Work item
Filter the entries and keep only the lines where the string "strong" appears.

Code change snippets
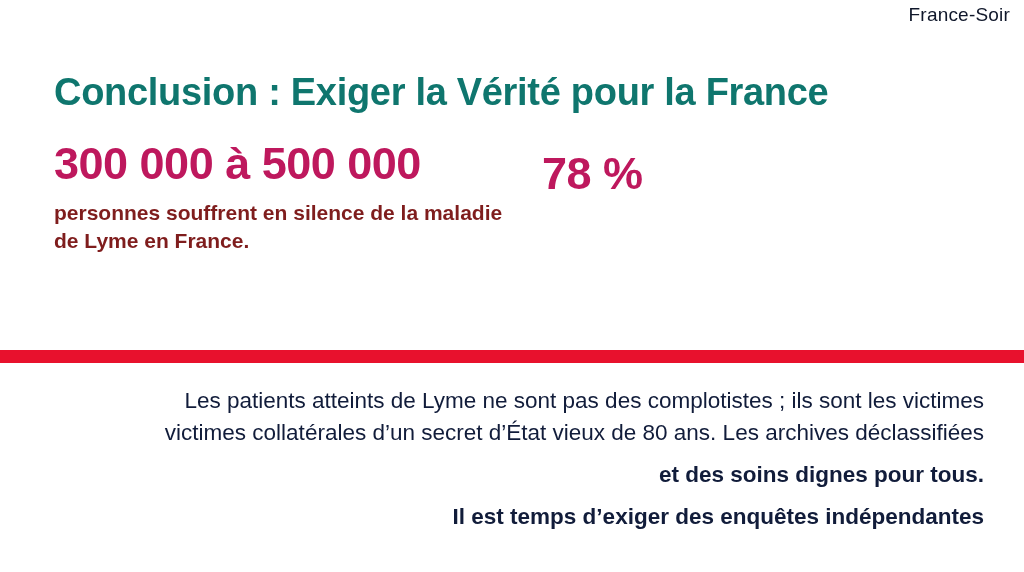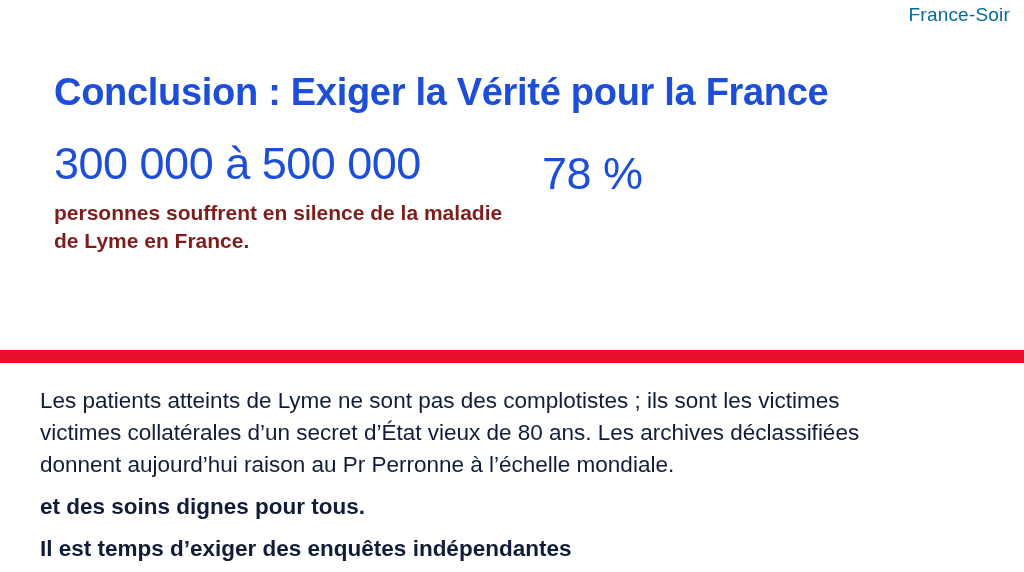--- a/index.html
+++ b/index.html
@@ -35,7 +35,7 @@
     top: 4px;
     right: 14px;
     font-size: 19px;
-    color: #0369a1;
+    color: #0f172a;
     letter-spacing: 0.2px;
     font-family: "Liberation Sans", sans-serif;
   }

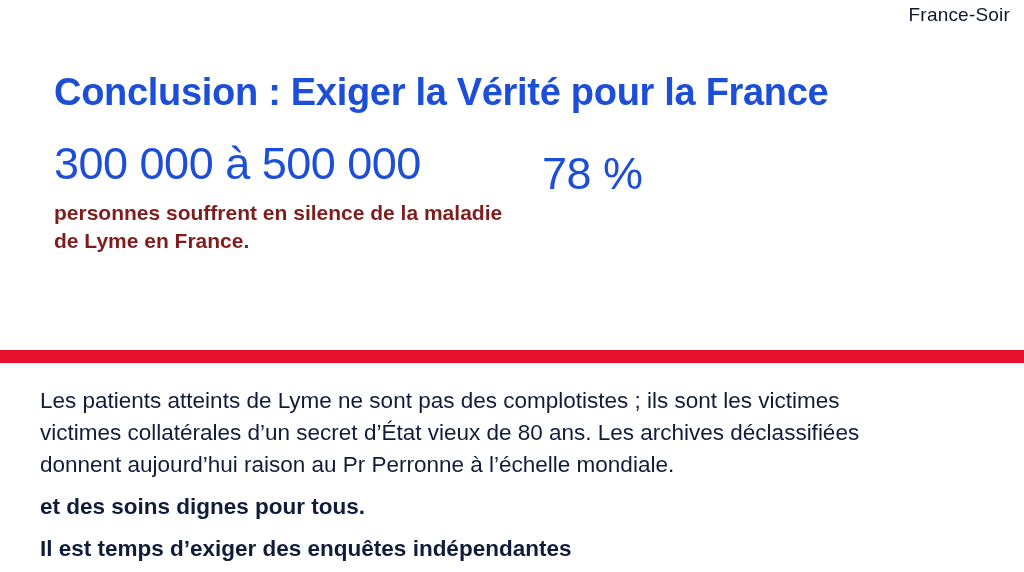--- a/index.html
+++ b/index.html
@@ -47,7 +47,7 @@
     width: 930px;
     font-size: 38px;
     font-weight: bold;
-    color: #1d4ed8;
+    color: #0f766e;
     letter-spacing: -0.3px;
     line-height: 1.15;
   }

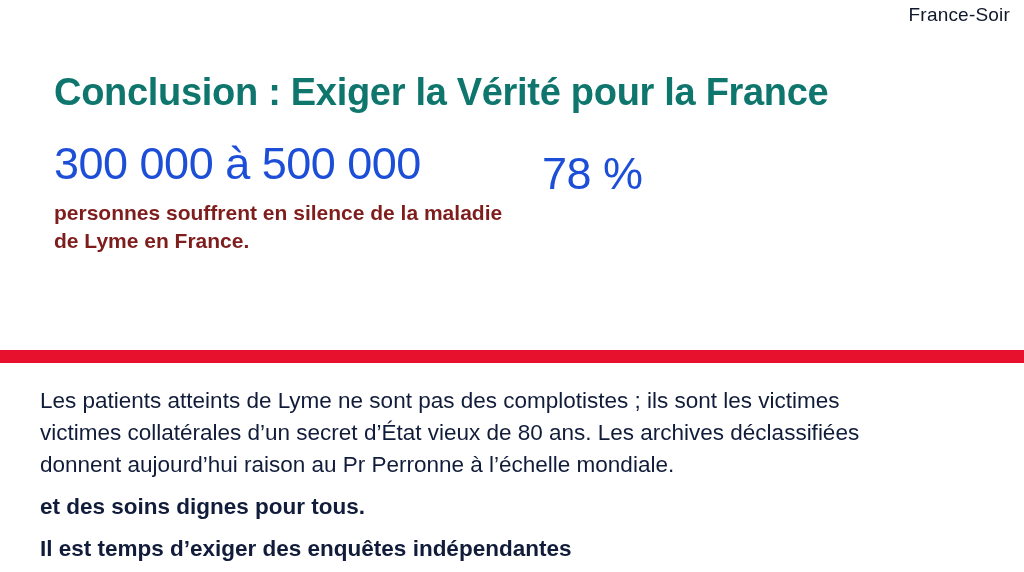--- a/index.html
+++ b/index.html
@@ -64,8 +64,8 @@
   .col-right { width: 440px; margin-top: 10px; }
   .stat-number {
     font-size: 45px;
-    font-weight: normal;
-    color: #1d4ed8;
+    font-weight: bold;
+    color: #be185d;
     line-height: 1.05;
     letter-spacing: -0.5px;
     white-space: nowrap;

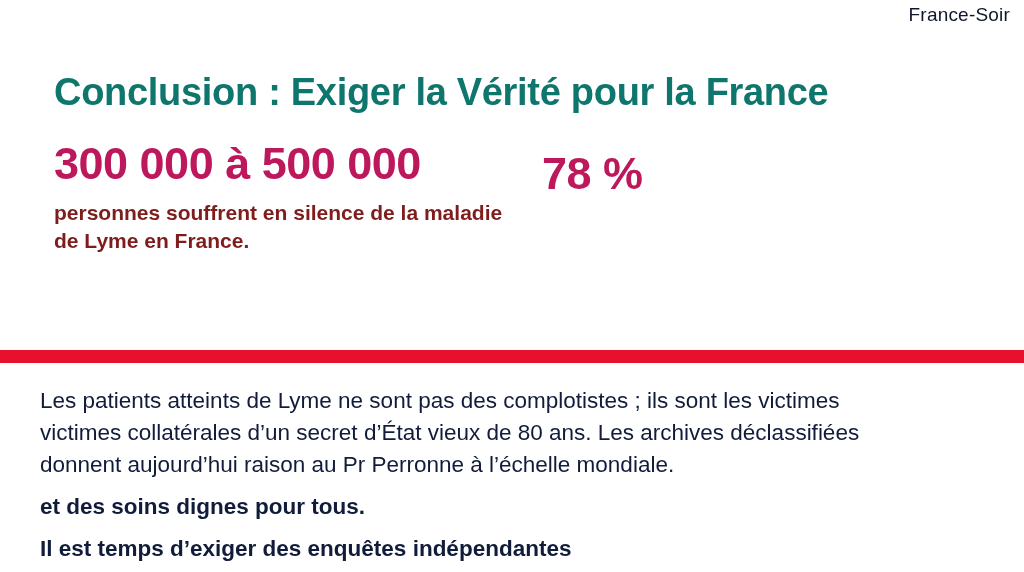--- a/index.html
+++ b/index.html
@@ -92,7 +92,7 @@
     top: 385px;
     left: 40px;
     width: 944px;
-    text-align: left;
+    text-align: right;
   }
   .footer-para {
     font-size: 22.5px;

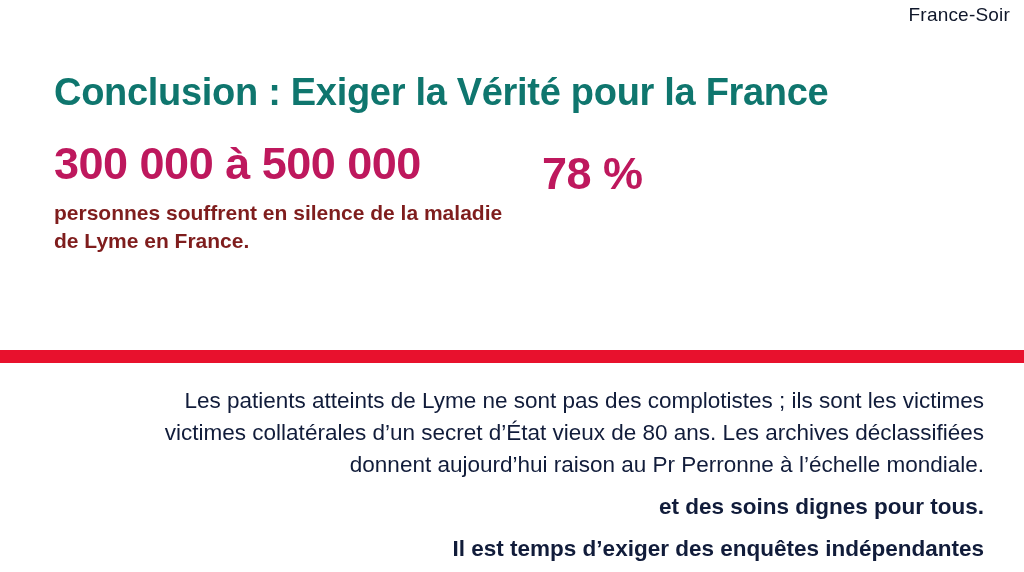--- a/index.html
+++ b/index.html
@@ -138,7 +138,6 @@
   <div class="footer-block">
     <div class="footer-para nowrap">Les patients atteints de Lyme ne sont pas des complotistes ; ils sont les victimes</div>
     <div class="footer-para nowrap">victimes collatérales d’un secret d’État vieux de 80 ans. Les archives déclassifiées</div>
-    <div class="footer-para nowrap">donnent aujourd’hui raison au Pr Perronne à l’échelle mondiale.</div>
     <div class="footer-strong nowrap">et des soins dignes pour tous.</div>
     <div class="footer-strong nowrap">Il est temps d’exiger des enquêtes indépendantes</div>
   </div>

Solution to this problem
     <div class="footer-strong nowrap">et des soins dignes pour tous.</div>
     <div class="footer-strong nowrap">Il est temps d’exiger des enquêtes indépendantes</div>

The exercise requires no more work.